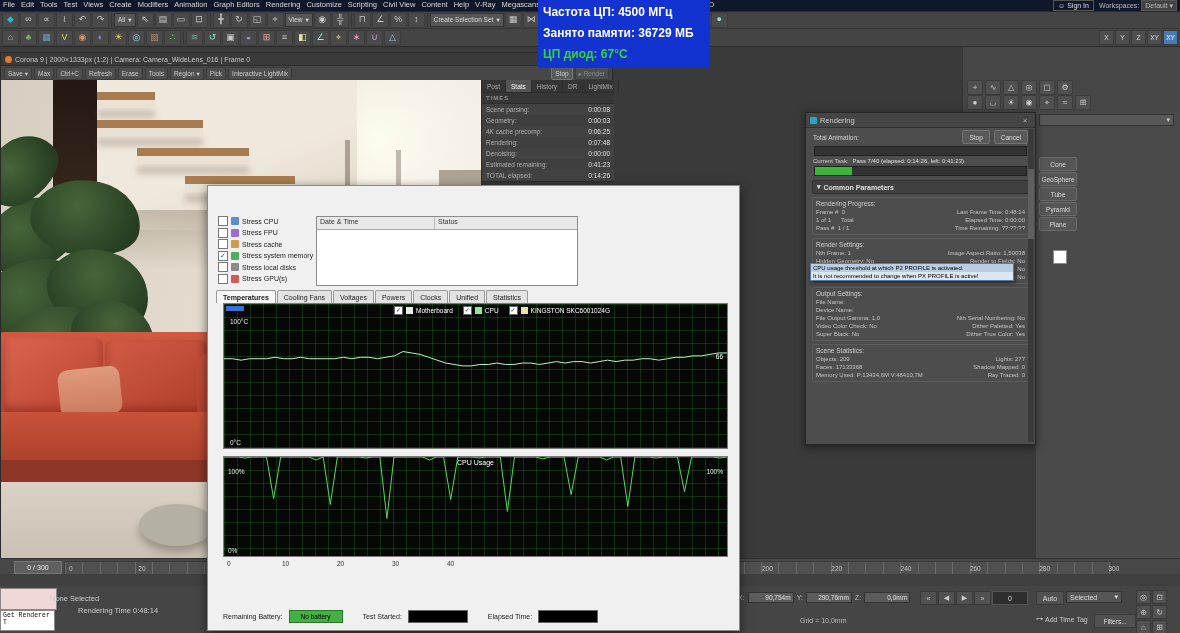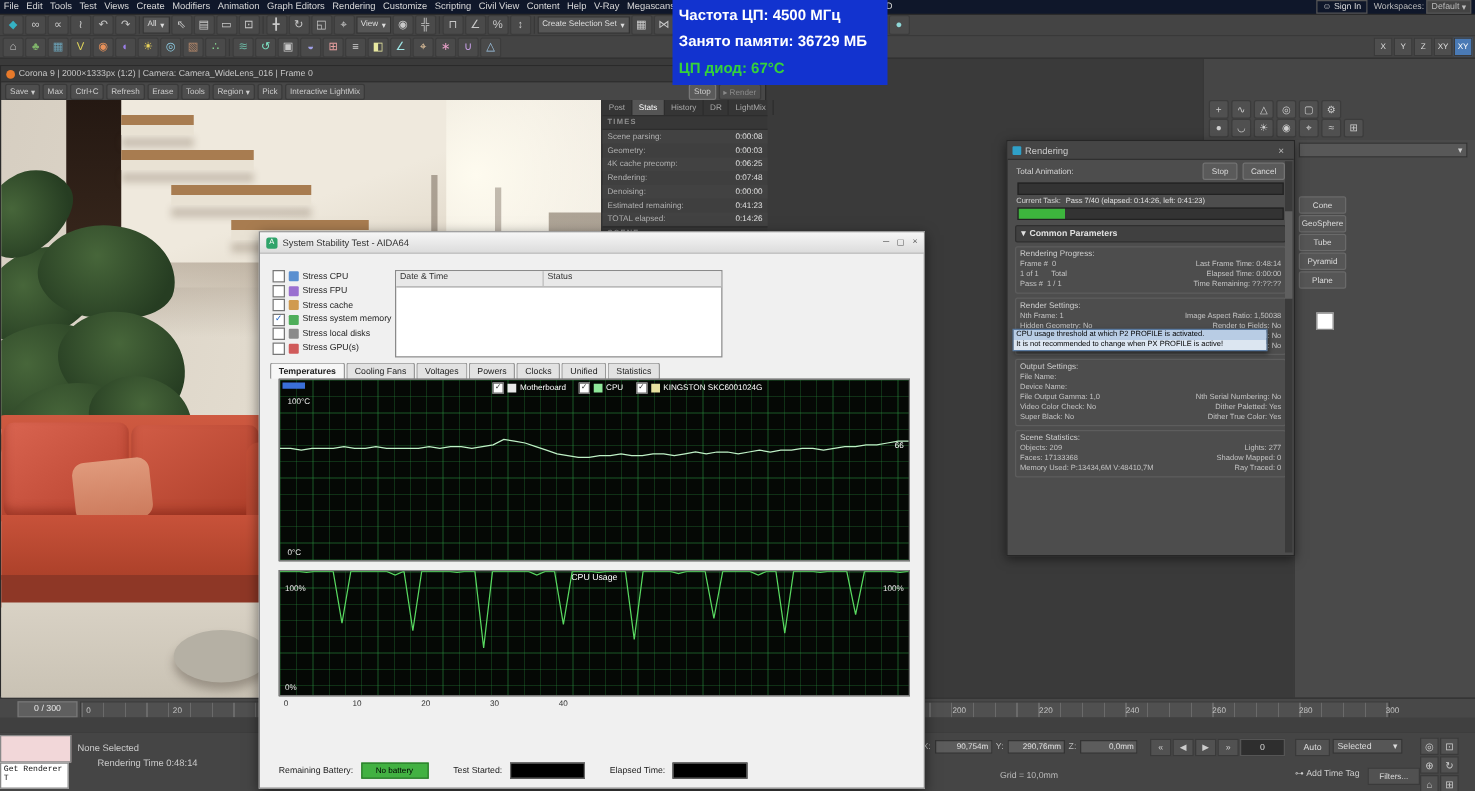--- a/index.html
+++ b/index.html
@@ -47,21 +47,21 @@
   #tl-slider{position:absolute;left:14px;top:2px;width:46px;height:11px;background:#5f5f5f;border:1px solid #777;
         color:#eee;font-size:7px;display:flex;align-items:center;justify-content:center;}
   #tl-ruler{position:absolute;left:64px;top:2px;width:1046px;height:12px;background:#505050;border:1px solid #3c3c3c;
         background-image:repeating-linear-gradient(to right,#6a6a6a 0 1px,transparent 1px 17.4px);}
   .tl-label{position:absolute;top:3px;font-size:6.5px;color:#c4c4c4;}
   #trackbar{position:absolute;left:0;top:574px;width:1180px;height:12px;background:#404040;border-bottom:1px solid #2f2f2f;z-index:3;}
   #statusbar{position:absolute;left:0;top:586px;width:1180px;height:47px;background:#454545;z-index:3;}
   #macro-pane{position:absolute;left:0;top:2px;width:55px;height:20px;background:#f2d7d9;border:1px solid #888;}
   #listener-pane{position:absolute;left:0;top:24px;width:55px;height:21px;background:#fff;border:1px solid #888;
         color:#111;font-family:"Liberation Mono",monospace;font-size:6.5px;padding:1px 2px;box-sizing:border-box;}
-  #status-line{position:absolute;left:62px;top:8px;font-size:7.5px;color:#ccc;}
+  #status-line{position:absolute;left:50px;top:8px;font-size:7.5px;color:#ccc;}
   #prompt-line{position:absolute;left:62px;top:20px;font-size:7.5px;color:#ccc;margin-left:16px;}
   #coords{position:absolute;left:738px;top:6px;display:flex;gap:3px;align-items:center;font-size:7px;color:#bbb;}
   .coord-box{width:46px;height:11px;background:#5c5c5c;border:1px solid #333;color:#e0e0e0;
         display:flex;align-items:center;justify-content:flex-end;padding:0 2px;box-sizing:border-box;font-size:6.5px;}
   #grid-label{position:absolute;left:800px;top:31px;font-size:7px;color:#bbb;}
   #playback{position:absolute;left:920px;top:5px;display:flex;gap:1px;}
   .pb-btn{width:15px;height:12px;background:#515151;border:1px solid #3a3a3a;color:#ccc;font-size:7px;
         display:flex;align-items:center;justify-content:center;}
   #frame-field{width:34px;height:12px;background:#2e2e2e;border:1px solid #555;color:#ddd;font-size:7px;
         display:flex;align-items:center;justify-content:center;}
@@ -563,29 +563,20 @@
     <div id="rd-tooltip">
       <div class="l1">CPU usage threshold at which P2 PROFILE is activated.</div>
       <div class="l2">It is not recommended to change when PX PROFILE is active!</div>
     </div>
     <div id="rd-scroll">
         <span id="rd-thumb"></span>
       </div>
   </div>
 
   <div id="aida">
-    <div id="aida-title">
-      <span id="aida-appicon">A</span>
-      <span>System Stability Test - AIDA64</span>
-      <span id="aida-controls">
-        <span>─</span>
-        <span>▢</span>
-        <span>×</span>
-      </span>
-    </div>
     <div id="aida-checks">
         <div class="aida-check" style="top: 30px;">
           <span class="cbx"></span>
           <span class="ck-icon" style="background: rgb(90, 143, 208);"></span>
           <span>Stress CPU</span>
         </div>
         <div class="aida-check" style="top: 41.5px;">
           <span class="cbx"></span>
           <span class="ck-icon" style="background: rgb(154, 111, 208);"></span>
           <span>Stress FPU</span>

**WHAT IS NEEDED:** Reproduce the data word for word without its images.

**WRITTEN RESPONSE:**
--- a/index.html
+++ b/index.html
@@ -47,21 +47,21 @@
   #tl-slider{position:absolute;left:14px;top:2px;width:46px;height:11px;background:#5f5f5f;border:1px solid #777;
         color:#eee;font-size:7px;display:flex;align-items:center;justify-content:center;}
   #tl-ruler{position:absolute;left:64px;top:2px;width:1046px;height:12px;background:#505050;border:1px solid #3c3c3c;
         background-image:repeating-linear-gradient(to right,#6a6a6a 0 1px,transparent 1px 17.4px);}
   .tl-label{position:absolute;top:3px;font-size:6.5px;color:#c4c4c4;}
   #trackbar{position:absolute;left:0;top:574px;width:1180px;height:12px;background:#404040;border-bottom:1px solid #2f2f2f;z-index:3;}
   #statusbar{position:absolute;left:0;top:586px;width:1180px;height:47px;background:#454545;z-index:3;}
   #macro-pane{position:absolute;left:0;top:2px;width:55px;height:20px;background:#f2d7d9;border:1px solid #888;}
   #listener-pane{position:absolute;left:0;top:24px;width:55px;height:21px;background:#fff;border:1px solid #888;
         color:#111;font-family:"Liberation Mono",monospace;font-size:6.5px;padding:1px 2px;box-sizing:border-box;}
-  #status-line{position:absolute;left:62px;top:8px;font-size:7.5px;color:#ccc;}
+  #status-line{position:absolute;left:50px;top:8px;font-size:7.5px;color:#ccc;}
   #prompt-line{position:absolute;left:62px;top:20px;font-size:7.5px;color:#ccc;margin-left:16px;}
   #coords{position:absolute;left:738px;top:6px;display:flex;gap:3px;align-items:center;font-size:7px;color:#bbb;}
   .coord-box{width:46px;height:11px;background:#5c5c5c;border:1px solid #333;color:#e0e0e0;
         display:flex;align-items:center;justify-content:flex-end;padding:0 2px;box-sizing:border-box;font-size:6.5px;}
   #grid-label{position:absolute;left:800px;top:31px;font-size:7px;color:#bbb;}
   #playback{position:absolute;left:920px;top:5px;display:flex;gap:1px;}
   .pb-btn{width:15px;height:12px;background:#515151;border:1px solid #3a3a3a;color:#ccc;font-size:7px;
         display:flex;align-items:center;justify-content:center;}
   #frame-field{width:34px;height:12px;background:#2e2e2e;border:1px solid #555;color:#ddd;font-size:7px;
         display:flex;align-items:center;justify-content:center;}
@@ -563,29 +563,20 @@
     <div id="rd-tooltip">
       <div class="l1">CPU usage threshold at which P2 PROFILE is activated.</div>
       <div class="l2">It is not recommended to change when PX PROFILE is active!</div>
     </div>
     <div id="rd-scroll">
         <span id="rd-thumb"></span>
       </div>
   </div>
 
   <div id="aida">
-    <div id="aida-title">
-      <span id="aida-appicon">A</span>
-      <span>System Stability Test - AIDA64</span>
-      <span id="aida-controls">
-        <span>─</span>
-        <span>▢</span>
-        <span>×</span>
-      </span>
-    </div>
     <div id="aida-checks">
         <div class="aida-check" style="top: 30px;">
           <span class="cbx"></span>
           <span class="ck-icon" style="background: rgb(90, 143, 208);"></span>
           <span>Stress CPU</span>
         </div>
         <div class="aida-check" style="top: 41.5px;">
           <span class="cbx"></span>
           <span class="ck-icon" style="background: rgb(154, 111, 208);"></span>
           <span>Stress FPU</span>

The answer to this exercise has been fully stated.